Have you worked with oats at all? I can get a bag that's a bit over 50lbs, I forget whether it was 60 or 70, for $16 or so. I like oats for oatmeal, I just like oats I guess.
Depending on where we minions live, it's nut-harvesting time. I went out with my bike and backpack, and got about 60 lbs of walnuts yesterday. Got yelled at by one stressed-out tub 'o' lard for "picking his fruit" (I was picking walnuts that were on his land, but the trees were outside his fence line, along the ditch that runs alongside the road) and I just apologized and took off. There are black walnuts galore, and English walnuts, the English walnuts are what I got but the black ones are better than nothing. 10 walnuts make a pretty good snack and about all a person wants to eat at once, and I picked up thousands.

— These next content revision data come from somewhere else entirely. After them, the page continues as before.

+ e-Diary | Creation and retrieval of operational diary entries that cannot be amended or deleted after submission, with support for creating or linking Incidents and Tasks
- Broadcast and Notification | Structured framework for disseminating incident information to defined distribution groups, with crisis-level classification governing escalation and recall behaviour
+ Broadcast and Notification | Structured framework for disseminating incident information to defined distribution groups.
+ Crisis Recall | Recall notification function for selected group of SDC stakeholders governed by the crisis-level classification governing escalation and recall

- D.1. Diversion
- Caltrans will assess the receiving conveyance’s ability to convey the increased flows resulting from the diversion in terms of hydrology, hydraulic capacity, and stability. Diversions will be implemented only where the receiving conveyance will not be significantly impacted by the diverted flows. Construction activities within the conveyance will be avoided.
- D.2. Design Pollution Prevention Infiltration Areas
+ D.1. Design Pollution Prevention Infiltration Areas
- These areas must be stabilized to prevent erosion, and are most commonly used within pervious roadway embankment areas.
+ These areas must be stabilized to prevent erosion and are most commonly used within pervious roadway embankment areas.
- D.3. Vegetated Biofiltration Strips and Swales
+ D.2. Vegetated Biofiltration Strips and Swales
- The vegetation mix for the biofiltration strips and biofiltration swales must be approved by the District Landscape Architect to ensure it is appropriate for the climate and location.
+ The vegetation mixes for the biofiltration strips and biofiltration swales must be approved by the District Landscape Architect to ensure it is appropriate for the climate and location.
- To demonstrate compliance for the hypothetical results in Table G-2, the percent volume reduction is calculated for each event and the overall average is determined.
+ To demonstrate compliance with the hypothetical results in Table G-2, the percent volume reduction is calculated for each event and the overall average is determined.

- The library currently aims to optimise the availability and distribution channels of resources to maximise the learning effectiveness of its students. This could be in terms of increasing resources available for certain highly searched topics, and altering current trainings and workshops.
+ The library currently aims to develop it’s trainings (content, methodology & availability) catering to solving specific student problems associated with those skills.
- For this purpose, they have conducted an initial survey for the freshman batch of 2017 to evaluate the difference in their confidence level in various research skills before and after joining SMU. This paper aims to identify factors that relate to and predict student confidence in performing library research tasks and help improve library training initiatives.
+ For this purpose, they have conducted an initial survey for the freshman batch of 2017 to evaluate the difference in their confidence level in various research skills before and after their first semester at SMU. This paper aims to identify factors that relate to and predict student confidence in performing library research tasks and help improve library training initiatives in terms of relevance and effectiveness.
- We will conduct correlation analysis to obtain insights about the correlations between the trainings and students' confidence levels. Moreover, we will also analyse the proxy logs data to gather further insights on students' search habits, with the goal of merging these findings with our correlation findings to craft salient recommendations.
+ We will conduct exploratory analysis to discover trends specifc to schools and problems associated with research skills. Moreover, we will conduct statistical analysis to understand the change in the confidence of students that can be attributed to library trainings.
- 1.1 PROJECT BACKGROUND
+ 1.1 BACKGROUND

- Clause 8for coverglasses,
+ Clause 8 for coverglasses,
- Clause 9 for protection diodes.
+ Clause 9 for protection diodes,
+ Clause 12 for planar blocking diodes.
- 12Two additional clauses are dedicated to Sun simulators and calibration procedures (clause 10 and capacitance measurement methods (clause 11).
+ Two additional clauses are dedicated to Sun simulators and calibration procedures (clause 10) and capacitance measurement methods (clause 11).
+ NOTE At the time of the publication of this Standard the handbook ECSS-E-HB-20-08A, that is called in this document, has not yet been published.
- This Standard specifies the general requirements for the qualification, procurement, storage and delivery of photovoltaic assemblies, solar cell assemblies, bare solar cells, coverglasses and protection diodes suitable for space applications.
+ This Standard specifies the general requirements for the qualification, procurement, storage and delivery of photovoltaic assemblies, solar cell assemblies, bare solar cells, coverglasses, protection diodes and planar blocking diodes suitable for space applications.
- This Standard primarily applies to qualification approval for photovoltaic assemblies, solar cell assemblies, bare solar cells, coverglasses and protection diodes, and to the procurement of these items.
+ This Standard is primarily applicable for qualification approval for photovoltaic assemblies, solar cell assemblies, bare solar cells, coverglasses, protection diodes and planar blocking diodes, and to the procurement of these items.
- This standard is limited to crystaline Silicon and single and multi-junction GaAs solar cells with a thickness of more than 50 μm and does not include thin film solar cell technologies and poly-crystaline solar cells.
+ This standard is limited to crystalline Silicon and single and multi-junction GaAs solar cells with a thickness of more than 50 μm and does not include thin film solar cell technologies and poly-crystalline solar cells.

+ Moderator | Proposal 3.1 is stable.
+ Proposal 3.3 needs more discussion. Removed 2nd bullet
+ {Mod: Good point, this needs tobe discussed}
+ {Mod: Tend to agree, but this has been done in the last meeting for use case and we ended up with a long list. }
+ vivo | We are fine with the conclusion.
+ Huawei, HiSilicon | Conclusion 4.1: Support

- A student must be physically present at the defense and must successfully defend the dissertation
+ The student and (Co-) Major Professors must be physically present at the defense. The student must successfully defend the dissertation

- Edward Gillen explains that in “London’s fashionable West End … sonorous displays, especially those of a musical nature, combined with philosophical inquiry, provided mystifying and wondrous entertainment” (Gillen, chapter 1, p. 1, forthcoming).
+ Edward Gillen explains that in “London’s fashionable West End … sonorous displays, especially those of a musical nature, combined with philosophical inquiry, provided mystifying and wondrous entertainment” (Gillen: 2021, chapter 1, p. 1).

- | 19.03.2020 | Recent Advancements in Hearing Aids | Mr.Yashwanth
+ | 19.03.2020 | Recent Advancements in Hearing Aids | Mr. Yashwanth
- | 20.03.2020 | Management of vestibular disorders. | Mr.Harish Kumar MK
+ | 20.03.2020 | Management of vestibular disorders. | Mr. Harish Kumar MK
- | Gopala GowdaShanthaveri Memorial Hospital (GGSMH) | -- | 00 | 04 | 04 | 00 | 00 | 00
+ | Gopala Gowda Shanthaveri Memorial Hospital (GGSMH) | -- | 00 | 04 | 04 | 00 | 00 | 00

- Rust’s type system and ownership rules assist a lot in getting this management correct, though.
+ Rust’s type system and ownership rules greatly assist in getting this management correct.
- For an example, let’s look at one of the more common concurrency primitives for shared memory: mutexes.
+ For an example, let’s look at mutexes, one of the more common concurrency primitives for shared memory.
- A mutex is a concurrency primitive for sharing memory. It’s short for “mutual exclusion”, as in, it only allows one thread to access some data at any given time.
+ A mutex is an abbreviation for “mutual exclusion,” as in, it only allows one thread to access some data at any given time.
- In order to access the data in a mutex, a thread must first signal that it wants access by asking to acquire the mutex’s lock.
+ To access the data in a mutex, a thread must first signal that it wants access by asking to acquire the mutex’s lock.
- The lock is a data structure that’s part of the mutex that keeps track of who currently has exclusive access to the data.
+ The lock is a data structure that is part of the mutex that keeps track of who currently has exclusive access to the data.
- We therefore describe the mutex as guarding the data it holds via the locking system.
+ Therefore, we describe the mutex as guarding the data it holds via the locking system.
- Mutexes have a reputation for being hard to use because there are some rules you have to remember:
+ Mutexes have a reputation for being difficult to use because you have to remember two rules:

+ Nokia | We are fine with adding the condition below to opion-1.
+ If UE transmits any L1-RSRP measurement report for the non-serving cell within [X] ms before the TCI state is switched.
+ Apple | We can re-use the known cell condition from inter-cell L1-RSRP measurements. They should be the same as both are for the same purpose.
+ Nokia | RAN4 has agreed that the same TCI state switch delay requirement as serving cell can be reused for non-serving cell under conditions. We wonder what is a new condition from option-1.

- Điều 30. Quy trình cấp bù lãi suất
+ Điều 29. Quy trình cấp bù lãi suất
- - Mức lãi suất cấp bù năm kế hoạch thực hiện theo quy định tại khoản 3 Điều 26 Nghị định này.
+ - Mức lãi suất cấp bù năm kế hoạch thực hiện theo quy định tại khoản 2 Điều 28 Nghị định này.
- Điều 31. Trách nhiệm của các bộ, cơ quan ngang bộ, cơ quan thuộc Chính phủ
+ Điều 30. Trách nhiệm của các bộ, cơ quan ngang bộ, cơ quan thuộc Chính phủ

There are also other nuts, in the Southeast pecans are all over, there are also acorns although those are more of an animal food item than human food, in my experience so far.
Time to store up those nuts!
Millet is yummy. Plus it is easy to grow, harvest, thresh and cook.
You'll usually get a harvest even during a drought or cool summer or if you plant it late.
Plant an experimental patch next spring and if nothing happens just let the birds eat it.
Idaho Homesteader
At the LDS Church website you can order the following long term food storage and have it shipped right to your home. You do NOT have to be a member. Each case contains six #10 cans sealed with an oxygen absorber.
Red Wheat $28/case
Pinto Beans $40.75/case
Oatmeal $21.25/case
White Rice $30.75/case
http://store.lds.org/webapp/wcs/stores/servlet/Category3_10705_10551_21158_-1_N_image_0
Idaho Homesteader
Does millet keep?
http://www.amazon.com/Shafer-Seed-Company-White-Millet/dp/B000I1MASG
Looks like its slightly more costly than the price James quoted for wheat.
The past two posts have been educational, down to earth, common sense stuff - good times, keep it up.